News24xx.com -  A United Nations official said more than 250,000 children in war-torn South Sudan risked immediate death from severe malnutrition.

Henrietta H Fore, an executive director of the UN Children's Fund (UNICEF), issued a stern warning on Friday, January 19, 2018 after visit to some of the areas that most affected by the country's civil war for two days.

"This is a very serious problem in South Sudan," he said as quoted from Al Jazeera from the capital of South Sudan, Juba.

"We are very worried that a quarter of a million children will face death in this year before July 2018."

The war that occurred in 2013 comes after President Salva Kiir accused former Riek Machar deputies of plotting a coup, that destroying agricultural production in the East African country, he said.

"The violence means that many farmers flee from their fields, they are afraid of farming, and makes there is no food in the market." Fore said

Fore also said that South Sudan is now entering the dry season, which "means there is little food and little water that can be found".

"Severe acute and severe malnutrition will soon be happened," he said.

The conflict, which resulted in the deaths of tens of thousands of people and the displacement of a quarter of 12 million people, has also affected more than half of its children' s population, UNICEF said.


Total 2.4 million children have been forced to leave their homes since the war broke out. More than 2,300 children have been killed, and 19,000 have been recruited into armed groups.


The agency also said it has documented more than 1,200 cases of sexual violence against children.
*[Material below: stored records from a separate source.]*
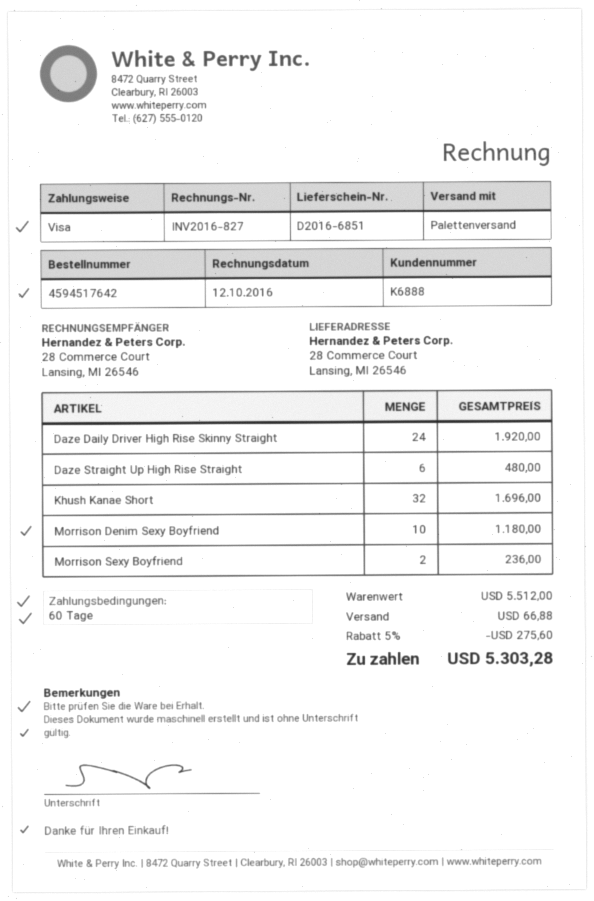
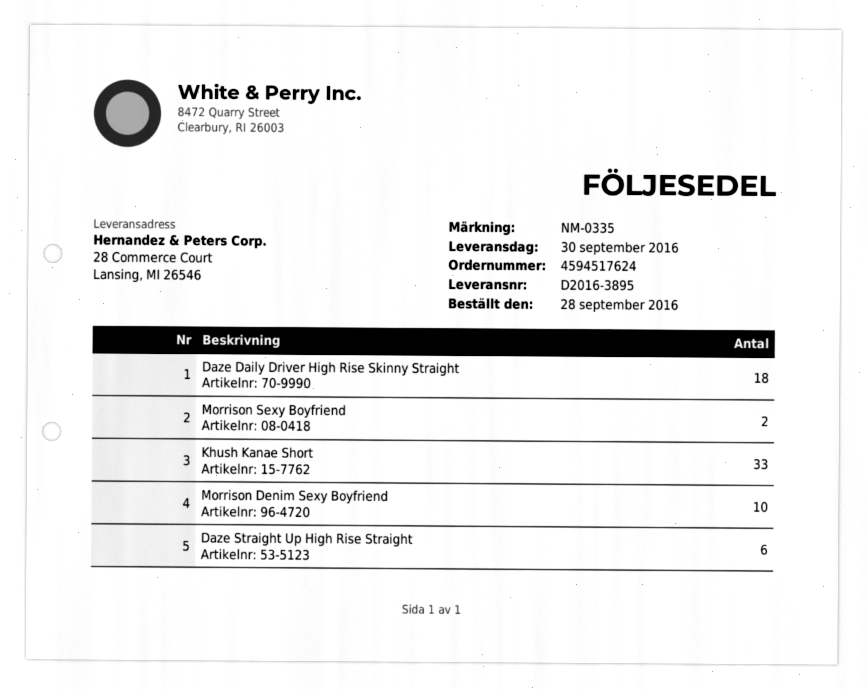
order number: 4594517642 -> 4594517624
delivery note number: D2016-6851 -> D2016-3895
Daze Daily Driver High Rise Skinny Straight: 24 -> 18
Khush Kanae Short: 32 -> 33

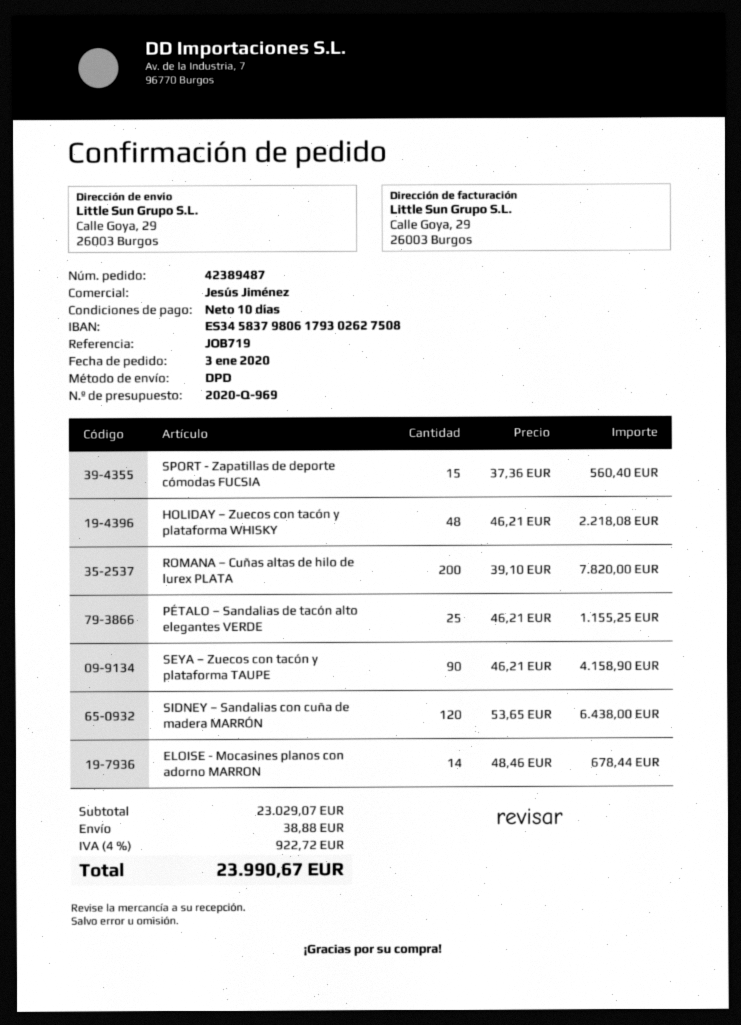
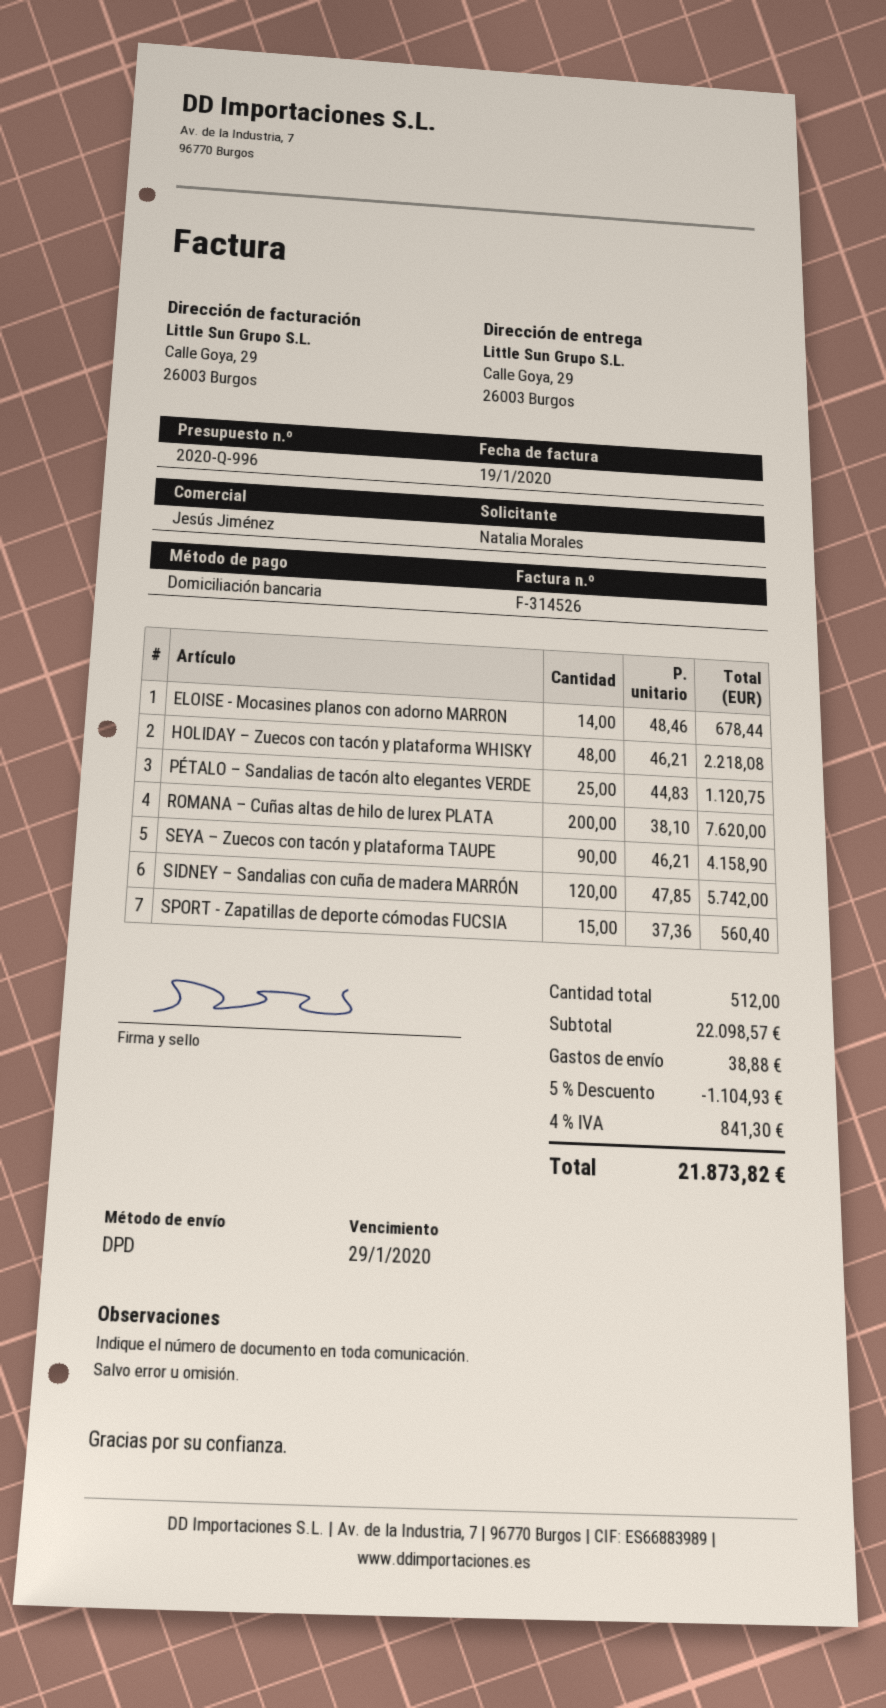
quote number: 2020-Q-969 -> 2020-Q-996
ROMANA – Cuñas altas de hilo de lurex PLATA: 200 x 39.10 = 7820.00 -> 200 x 38.10 = 7620.00
PÉTALO – Sandalias de tacón alto elegantes VERDE: 25 x 46.21 = 1155.25 -> 25 x 44.83 = 1120.75
SIDNEY – Sandalias con cuña de madera MARRÓN: 120 x 53.65 = 6438.00 -> 120 x 47.85 = 5742.00
subtotal: 23029.07 -> 22098.57
discount: none -> 5% = 1104.93
tax: 4% = 922.72 -> 4% = 841.30
total: 23990.67 -> 21873.82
More than 70 percent of children are not educated because at least one out of three schools has been damaged or closed.


And aid agencies say the delivery of aid services has been complicated by attacks on humanitarian workers. A total of 28 officials were killed at last year.


In December, the goverment of South Sudanese signed a ceasefire agreement in the Ethiopian capital Addis Ababa, and agreed to allow humanitarian aid to reach civilians caught in the fighting.


But the ceasefire has been repeatedly violated, with both sides blaming each other for the offense.